When Times Get Tough,
the Tough Get Vicious:
Polar Bear Infanticide
Marisol Lauffer, Aashis Thapa, Gustavo Lopez
Biology 342 Fall 2012
Ursus Maritimus: Some Background Information
"The Sea Bear"
Polar Bears are the largest members of the Ursidae (bear) family. They are actually considered marine mammals because they take 100 percent of their sustenance from the sea, mainly feeding on seals (Oregon Zoo 2011). They live between twenty-five and thirty years, grow to around seven or eight feet long, and weigh anywhere between 900 and 1600 pounds (National Geographic 2011). They live on the ice sheets of the Arctic Circle, ranging over one million miles (Oregon Zoo 2011).

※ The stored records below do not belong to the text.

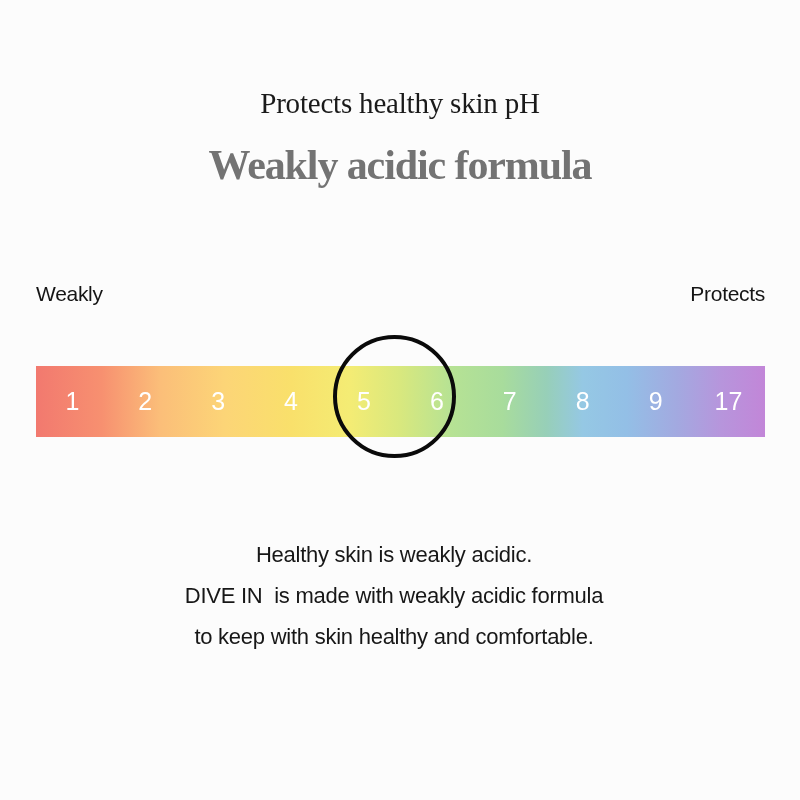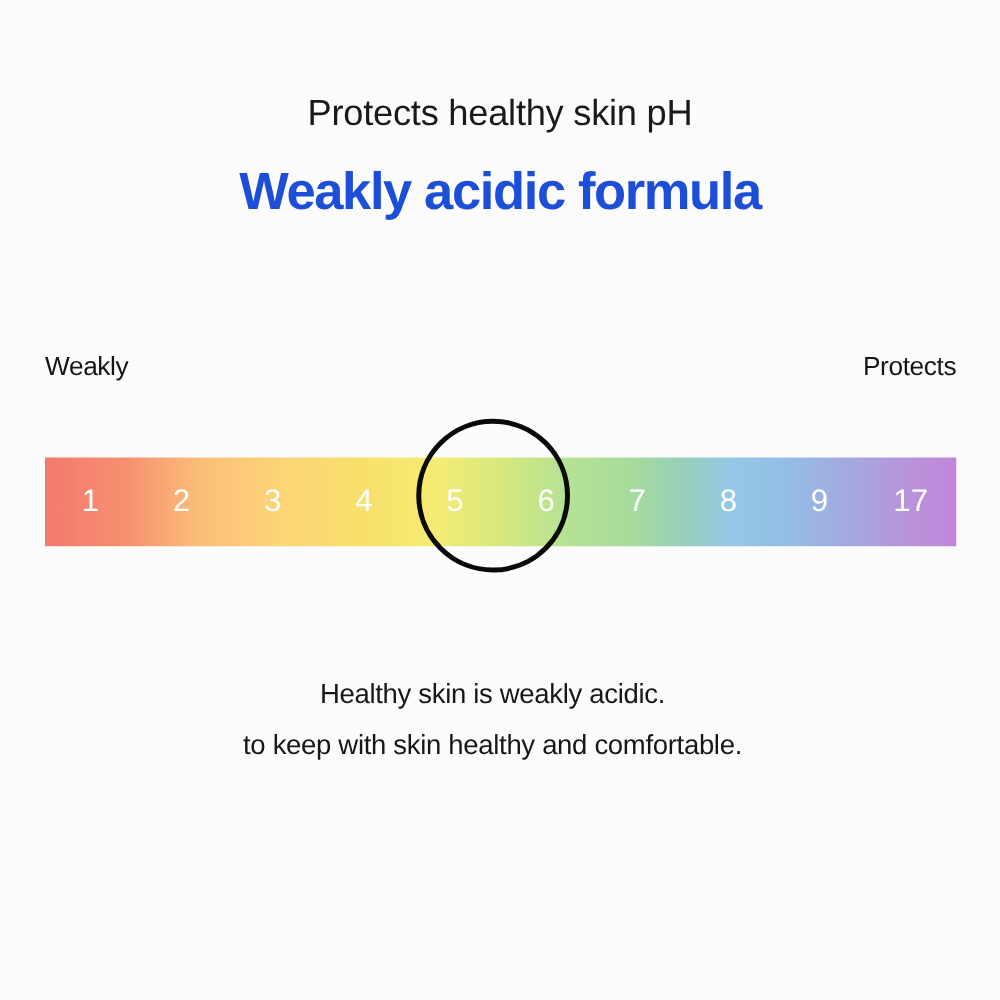--- a/index.html
+++ b/index.html
@@ -19,37 +19,38 @@
 
   #page {
     position: absolute;
     inset: 0;
   }
 
   
   .heading-block {
     position: absolute;
     left: 0;
-    top: 76px;
+    top: 88px;
     width: 800px;
     text-align: center;
+    font-family: Liberation Serif, serif;
   }
   .eyebrow {
     font-size: 29px;
     font-weight: 400;
     letter-spacing: -0.2px;
     color: #1a1a1a;
     line-height: 1.1;
     margin: 0;
   }
   .title {
     font-size: 42px;
     font-weight: 700;
     letter-spacing: -1.1px;
-    color: #1d4ed8;
+    color: #737373;
     line-height: 1.1;
     margin: 22px 0 0 0;
     text-align: center;
   }
 
   
   .zone-labels {
     position: absolute;
     left: 36px;
     top: 282px;
@@ -177,16 +178,17 @@
       <span class="ph-number">8</span>
       <span class="ph-number">9</span>
       <span class="ph-number">17</span>
     </div>
   </div>
 
   <div class="highlight-circle"></div>
 
   <div class="body-copy">
     <p class="body-line">Healthy skin is weakly acidic.</p>
+    <p class="body-line">DIVE IN  is made with weakly acidic formula</p>
     <p class="body-line">to keep with skin healthy and comfortable.</p>
   </div>
 
 </div>
 
 </body></html>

Figure 1. A map of the Polar bears' habitat, and a size comparison of an average Polar bear to an average, human male.
They spend their time swimming, with partially-webbed front paws to aid them, and using their black skin (underneath all their white fur) to soak in the sun's rays to stay warm. They also have fur covers insulating a layer of fat on their paws to protect against the cold and improve their grip. Female polar bears tend to give birth to twin cubs in the winter, who stay with their mother for the first 28 months of their lives. Females protect their cubs aggresively. Male Polar bears do not care for cubs at all, and even slaughter them (which is the focus of this webpage and will be defined later on this page) (National Geographic 2011).
Figure 2. Polar bears living in captivity at a zoo.
There are only about 20-25 thousand polar bears left on the Earth, and that population continues to decline. They are likely to vanish within the next forty years, if no action is taken to protect their Arctic habitats. Polar bears do notoriously badly in captivity, so their survival really depends on an improvement of their natural habitat through a dedicated effort to reduce climate change and global warming by humans (Oregon Zoo 2011).
Figure 3. An adult, male Polar bear enjoying a freshly slaughtered cub.
What is Infanticide?
Infanticide is defined as the intentional killing of babies. In Polar bears, specifically, it refers to the behavior of adult, male Polar bears slaughtering, and sometimes consuming, other Polar bear cubs. This website aims at examining the possible causes of infanticide in Polar bears by using Niko Tinbergen's four questions concerning proximate and ultimate causes of a behavior. These four questions relate to: mechanism, ontogeny, phylogeny, and survival value.